====== Records provided ======

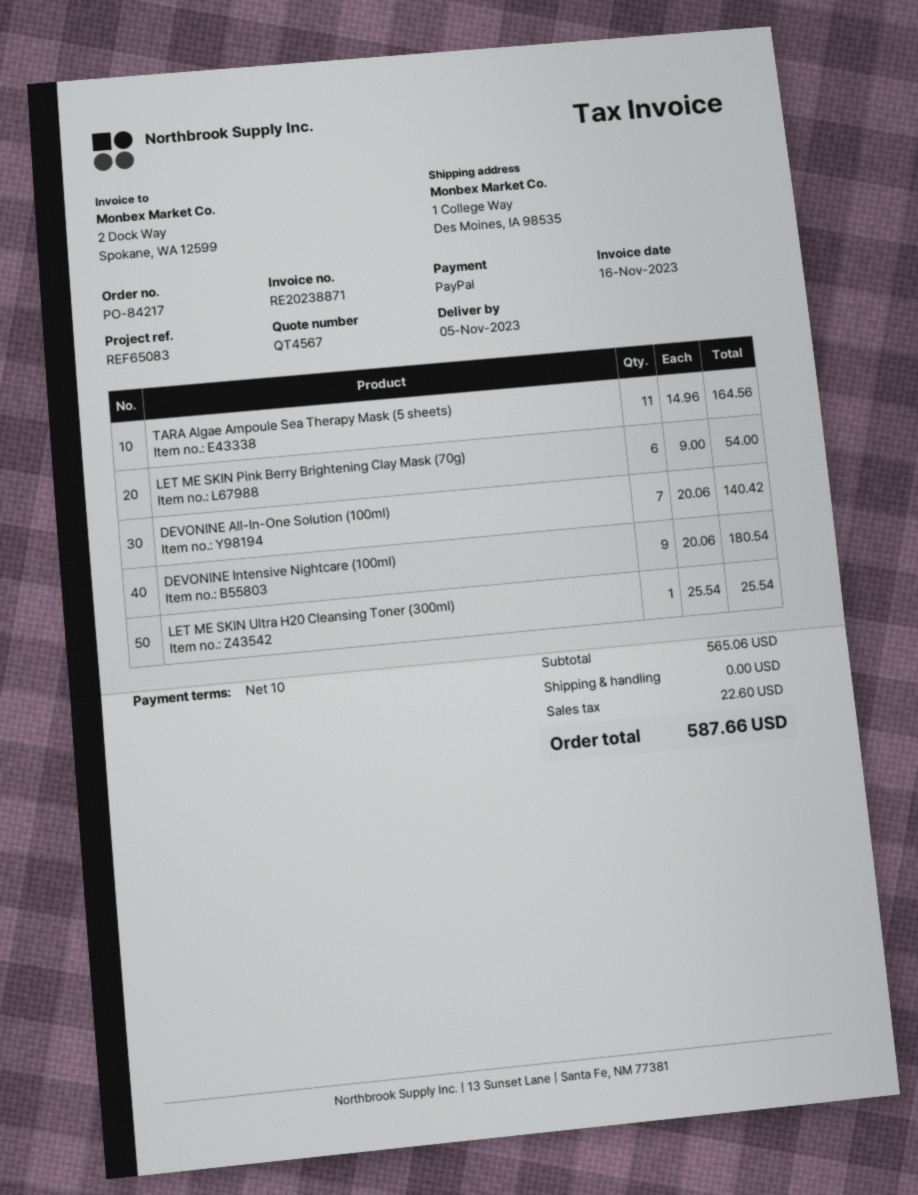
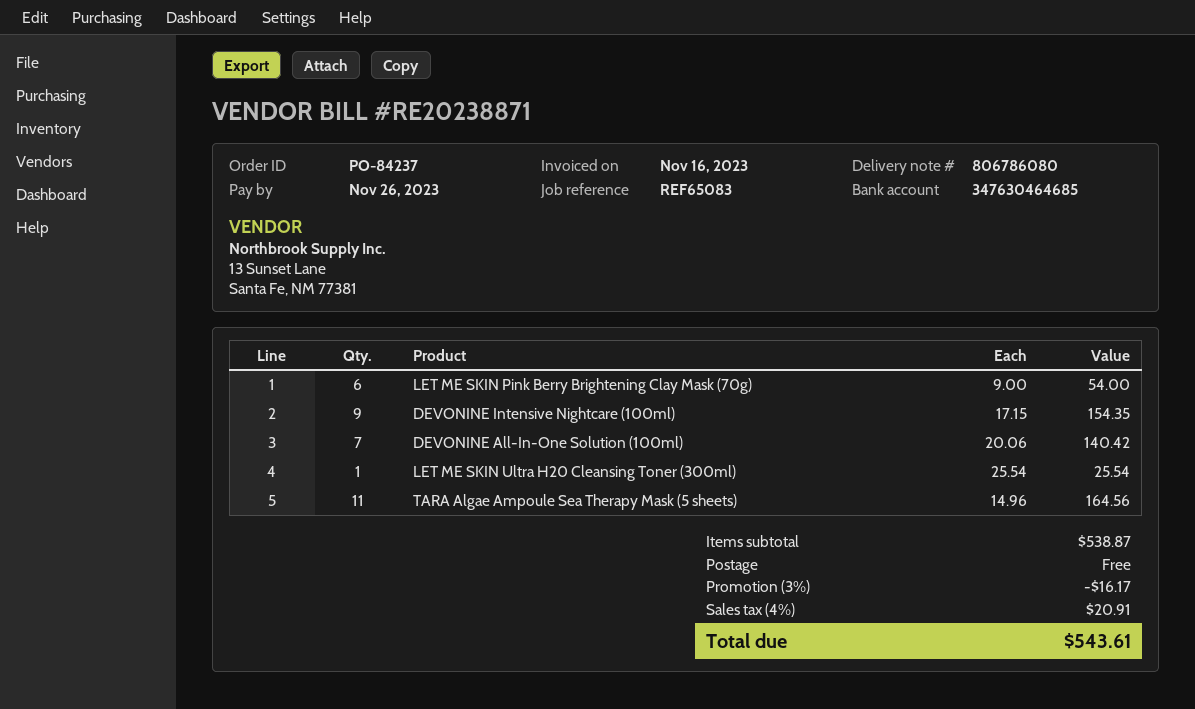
order number: PO-84217 -> PO-84237
DEVONINE Intensive Nightcare (100ml): 9 x 20.06 = 180.54 -> 9 x 17.15 = 154.35
subtotal: 565.06 -> 538.87
discount: none -> 3% = 16.17
tax: 22.60 -> 20.91
total: 587.66 -> 543.61

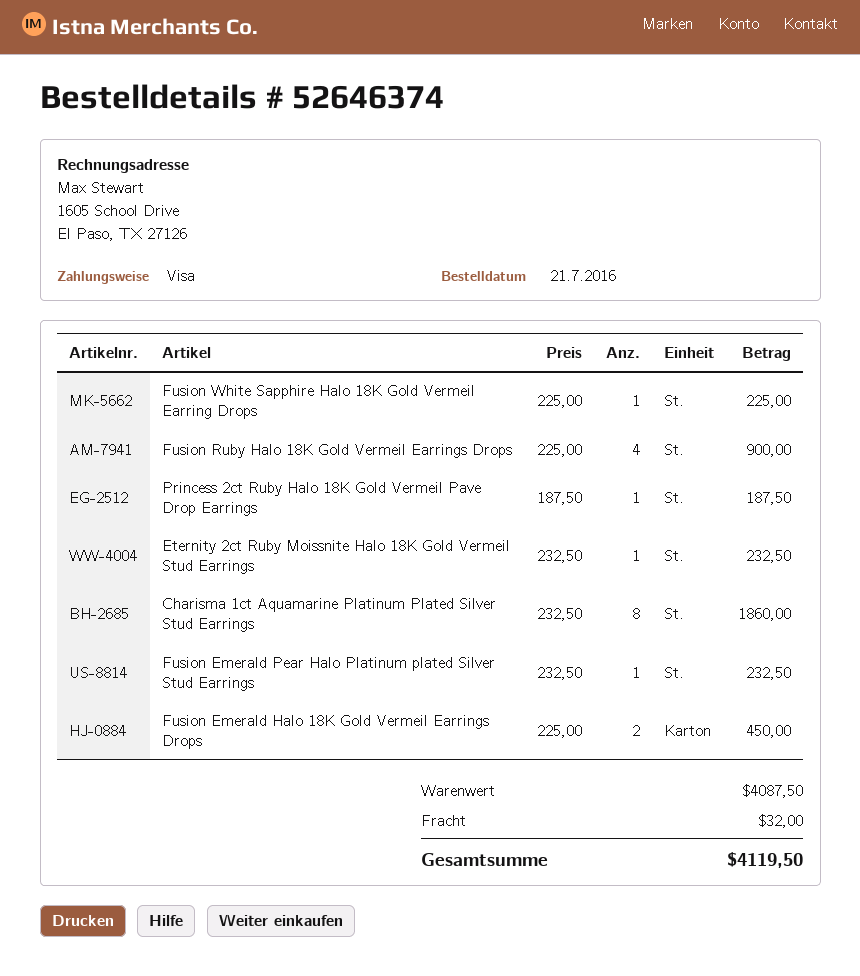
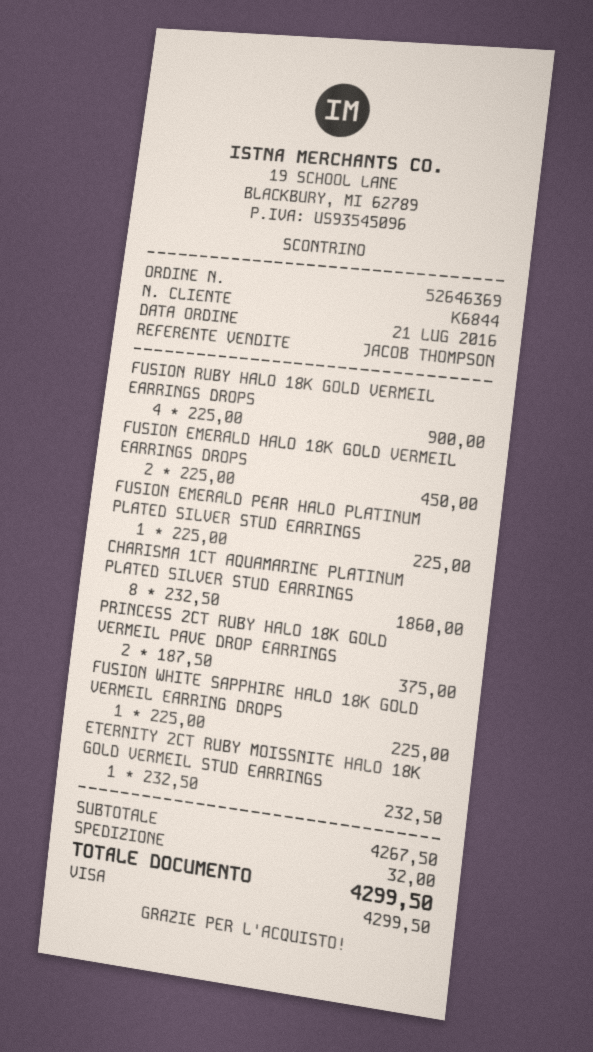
order number: 52646374 -> 52646369
Princess 2ct Ruby Halo 18K Gold Vermeil Pave Drop Earrings: 1 x 187.50 = 187.50 -> 2 x 187.50 = 375.00
Fusion Emerald Pear Halo Platinum plated Silver Stud Earrings: 1 x 232.50 = 232.50 -> 1 x 225.00 = 225.00
subtotal: 4087.50 -> 4267.50
total: 4119.50 -> 4299.50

======

Your objective: Reproduce the lines above letter for letter. The pictures stay behind.

Problem solution:
order number: PO-84217 -> PO-84237
DEVONINE Intensive Nightcare (100ml): 9 x 20.06 = 180.54 -> 9 x 17.15 = 154.35
subtotal: 565.06 -> 538.87
discount: none -> 3% = 16.17
tax: 22.60 -> 20.91
total: 587.66 -> 543.61

order number: 52646374 -> 52646369
Princess 2ct Ruby Halo 18K Gold Vermeil Pave Drop Earrings: 1 x 187.50 = 187.50 -> 2 x 187.50 = 375.00
Fusion Emerald Pear Halo Platinum plated Silver Stud Earrings: 1 x 232.50 = 232.50 -> 1 x 225.00 = 225.00
subtotal: 4087.50 -> 4267.50
total: 4119.50 -> 4299.50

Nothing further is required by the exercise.